Unfortunately, the web-PKI deployment has inherent weaknesses. In particular, any CA is trusted to issue certificates for any domain. This makes CAs a prime target for attackers. Over the years, there were multiple CA failures. For example, hackers stole the master keys of CAs and issued fake certificates for major websites. Furthermore, some CAs abused their powers by improperly delegating their certificate-issuing authority or issuing unauthorized certificates. Such PKI failures allow attackers to issue fake certificates, launch website spoofing and man-in-the-middle attacks, possibly leading to identity theft, surveillance, compromises of personal and confidential information, and other serious security breaches.
These failures motivated efforts to develop and adopt improved-security PKI schemes, i.e., PKI schemes that ensure security even if some CAs may be corrupt or negligent. During the recent years, there have been extensive efforts toward this goal by researchers, developers and the IETF, with multiple PKI proposals and implementations. These efforts focus on advanced requirements such as improved revocation, transparency, non-equivocation, privacy and more. One challenge is that these requirements are not stated precisely, making it hard to compare designs and their security guaranteed – which are also not proven.
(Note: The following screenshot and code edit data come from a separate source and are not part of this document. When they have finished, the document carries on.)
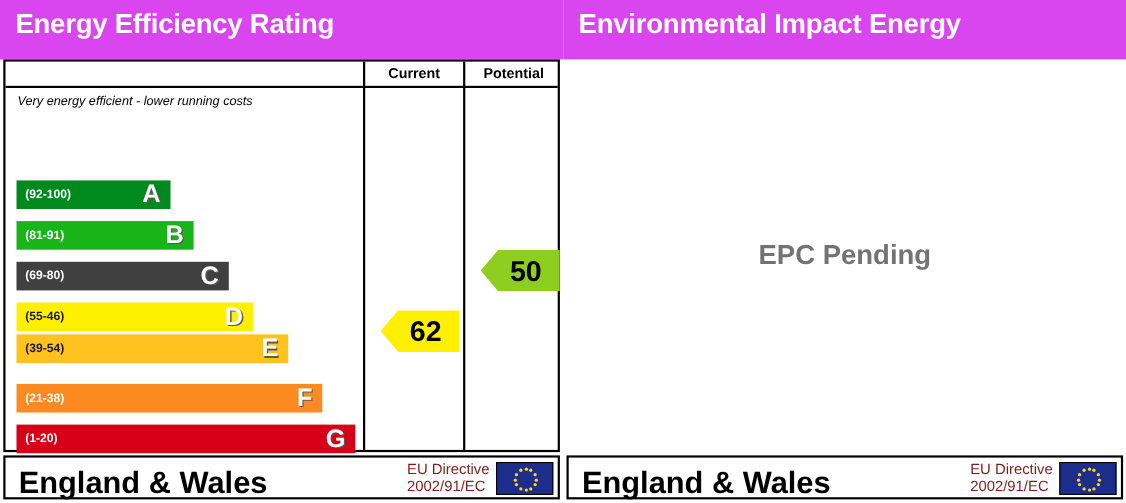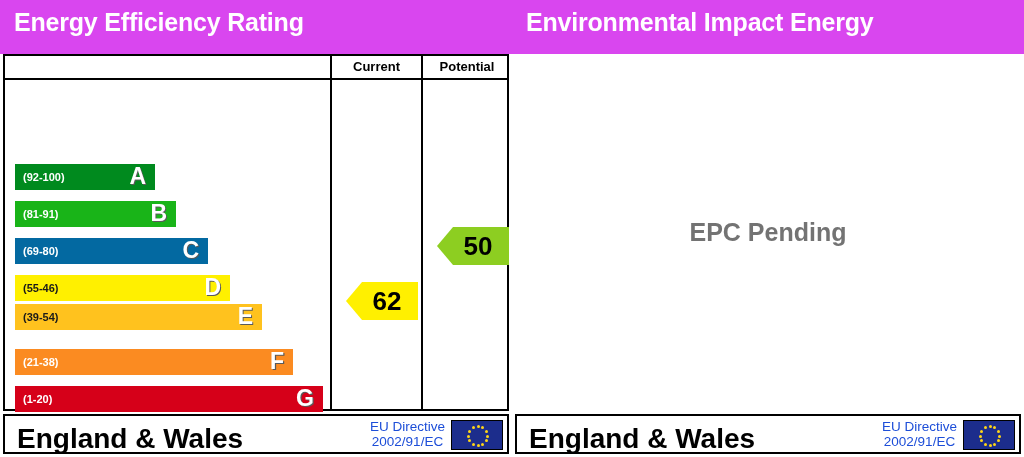--- a/index.html
+++ b/index.html
@@ -193,22 +193,22 @@
     font-weight: bold;
     color: #000000;
     white-space: nowrap;
   }
   .footer-directive {
     position: absolute;
     right: 62px;
     top: 4px;
     font-size: 13.5px;
     line-height: 14.5px;
-    color: #1d4ed8;
-    text-align: center;
+    color: #7f1d1d;
+    text-align: left;
     white-space: nowrap;
     margin-left: 44px;
   }
   .eu-flag {
     position: absolute;
     right: 4px;
     top: 4px;
     width: 52px;
     height: 30px;
     background: #1c2d8c;
@@ -235,32 +235,33 @@
     </div>
 
     <div class="chart-box">
       <div class="hdr-row"></div>
       <div class="col-div col-div-1"></div>
       <div class="col-div col-div-2"></div>
 
       <div class="col-hdr col-hdr-current">Current</div>
       <div class="col-hdr col-hdr-potential">Potential</div>
 
+      <div class="caption caption-top">Very energy efficient - lower running costs</div>
       <div class="caption caption-bottom">Not energy efficient - higher running costs</div>
 
       <div id="bands-host">
           <div class="band" style="top: 108px; width: 140px; background: rgb(0, 138, 30);">
             <span class="band-range range-light">(92-100)</span>
             <span class="band-letter">A</span>
           </div>
           <div class="band" style="top: 145px; width: 161px; background: rgb(25, 180, 24);">
             <span class="band-range range-light">(81-91)</span>
             <span class="band-letter">B</span>
           </div>
-          <div class="band" style="top: 182px; width: 193px; background: #0369a1;">
+          <div class="band" style="top: 182px; width: 193px; background: #404040;">
             <span class="band-range range-light">(69-80)</span>
             <span class="band-letter">C</span>
           </div>
           <div class="band" style="top: 219px; width: 215px; background: rgb(255, 240, 0);">
             <span class="band-range range-dark">(55-46)</span>
             <span class="band-letter">D</span>
           </div>
           <div class="band" style="top: 248px; width: 247px; background: rgb(255, 194, 30);">
             <span class="band-range range-dark">(39-54)</span>
             <span class="band-letter">E</span>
In this tutorial, we will discuss the design, goals and challenges of existing PKI systems, focusing on the most applicable: web-PKi and Certificate Transparency. We will discuss how to define and prove security, and some designs achieving improved security and/or performance.
The tutorial will require only basic understanding of applied crypto (PKC, CRHFs, and Merkle trees).
The tutorial consists of three parts:
- Day 1: Introduction, X.509 and constraints [slides] [presentation]
- Day 2: Revocations and Merkle Digests [slides] [presentation]
- Day 3: CA failures and Certificate Transparency [slides] [presentation]
About the speaker: Amir Herzberg is Comcast endowed professor for security innovation at the Dept. of Computer Science and Engineering at the University of Connecticut.